ReviewActivation of fibroblasts in cancer stroma
Introduction
Tumorigenesis is a multistep process, analogous to Darwinian evolution, whereby genetic changes lead to growth advantage in a subset of cells paving way to progression from normal to malignant cells [1]. Hanahan and Weinberg proposed the six hallmarks of cancer, that most, if not all tumors require for progression from benign to malignant growth. These hallmarks are: self-sufficiency in growth signals, insensitivity to antigrowth signals, capability to evade apoptosis, unlimited replicative potential, sustained angiogenesis and tissue invasion together with metastasis [2]. Recently, a seventh hallmark, cancer-related inflammation (CRI) was proposed by Colotta et al. [3]. CRI refers to induction of genetic instability by inflammatory mediators, leading to accumulation of genetic alterations. CRI is accompanied by tissue remodeling and angiogenesis [4], [5].
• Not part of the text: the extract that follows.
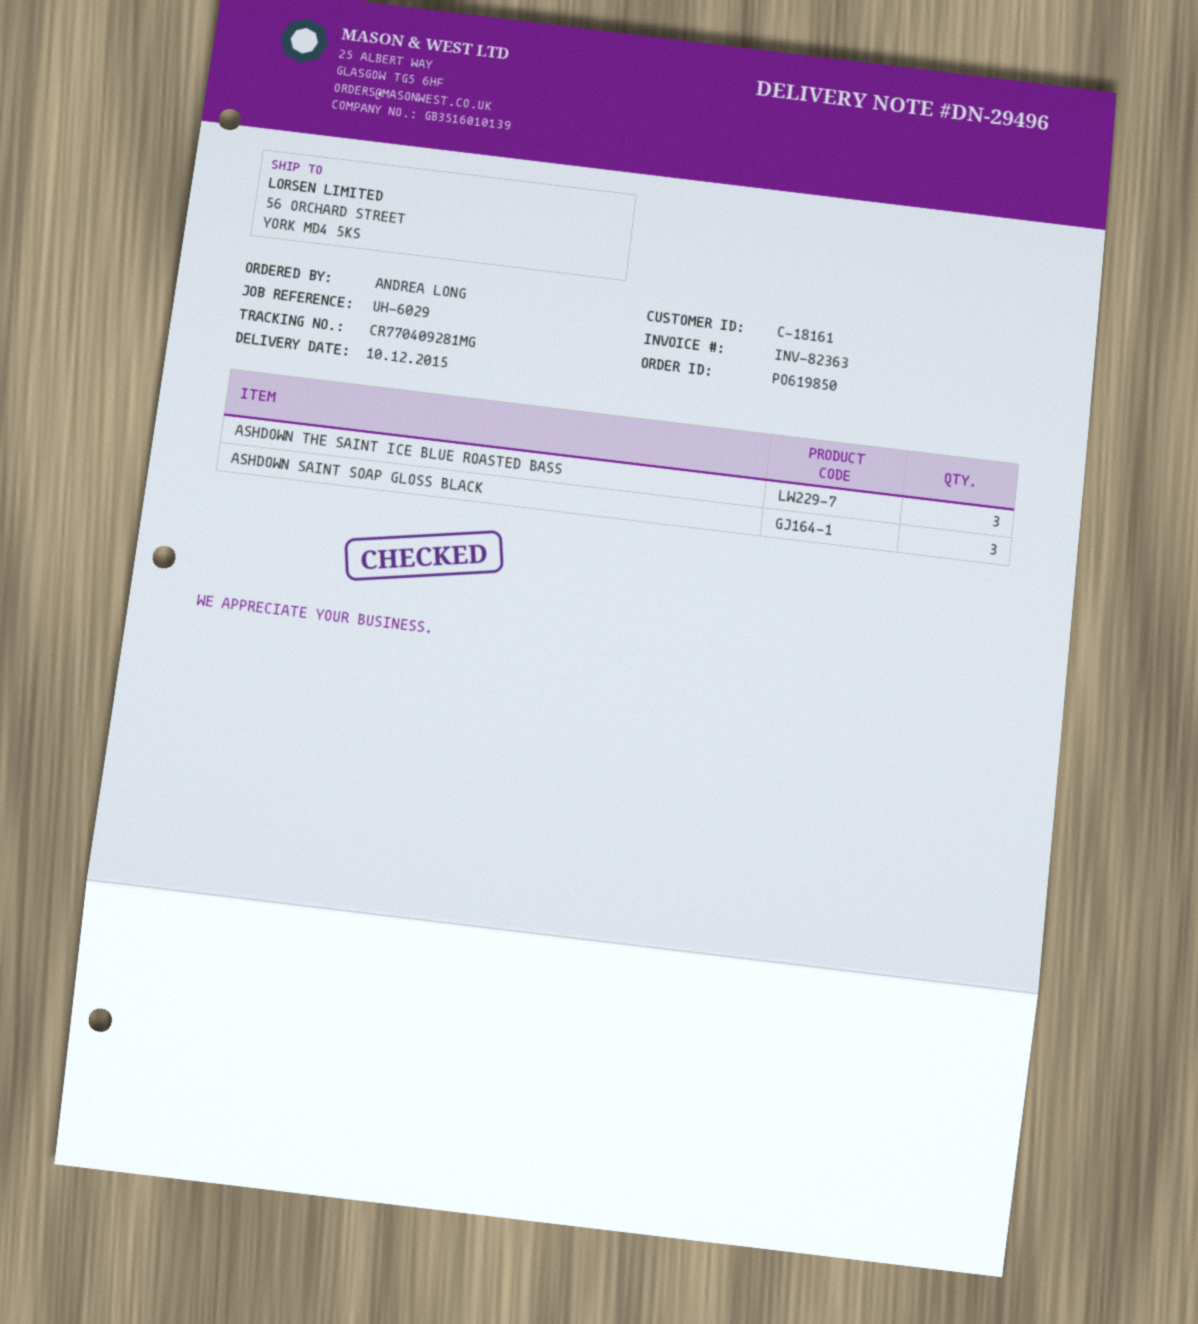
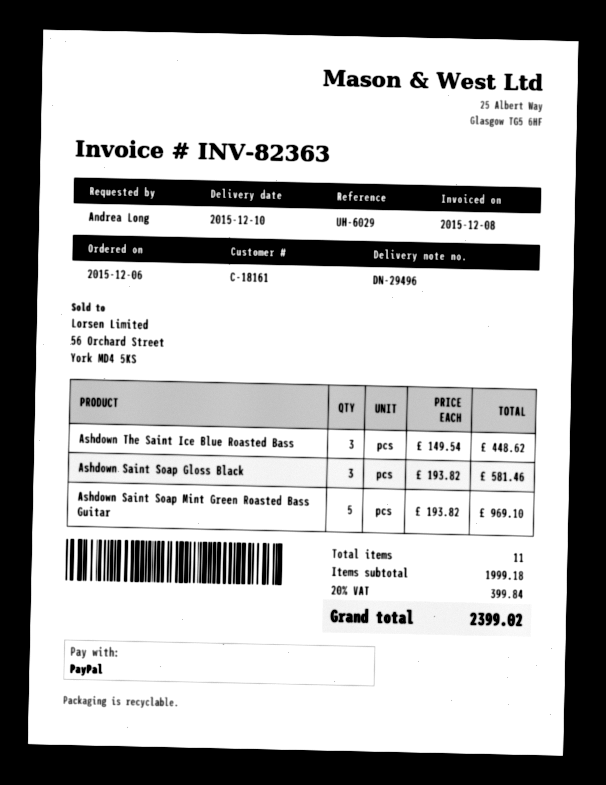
Ashdown Saint Soap Mint Green Roasted Bass Guitar: none -> 5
The majority of human cancers are carcinomas. They arise from the epithelial cell layer that under normal conditions is separated by basal lamina from the supporting connective tissue known as stroma [6]. Carcinoma was long viewed as a disease of transformed epithelial cells, and treatment strategies focused only on tumor cells. However, tumor progression is not achieved solely by the evolving cancer cells, but stromal components – the microenvironment of the tumor – play a key role in this process [7]. Co-evolution of tumor and stromal cells can occur in two ways: stromal changes may take place first leading to transformation of epithelial cells, or transformed epithelia may activate stromal cells in a paracrine fashion [8]. Various cell types are present in the tumor stroma. Vasculature, consisting endothelial and smooth muscle cells and pericytes, provides nutrients and oxygen [9]. Inflammatory and immune cells, recruited by chemokines and cytokines, have both tumor-suppressing and -promoting functions [10]. Quiescent fibroblasts become activated in tumor stroma and are key regulators of the paracrine signaling between stromal and cancer cells [11].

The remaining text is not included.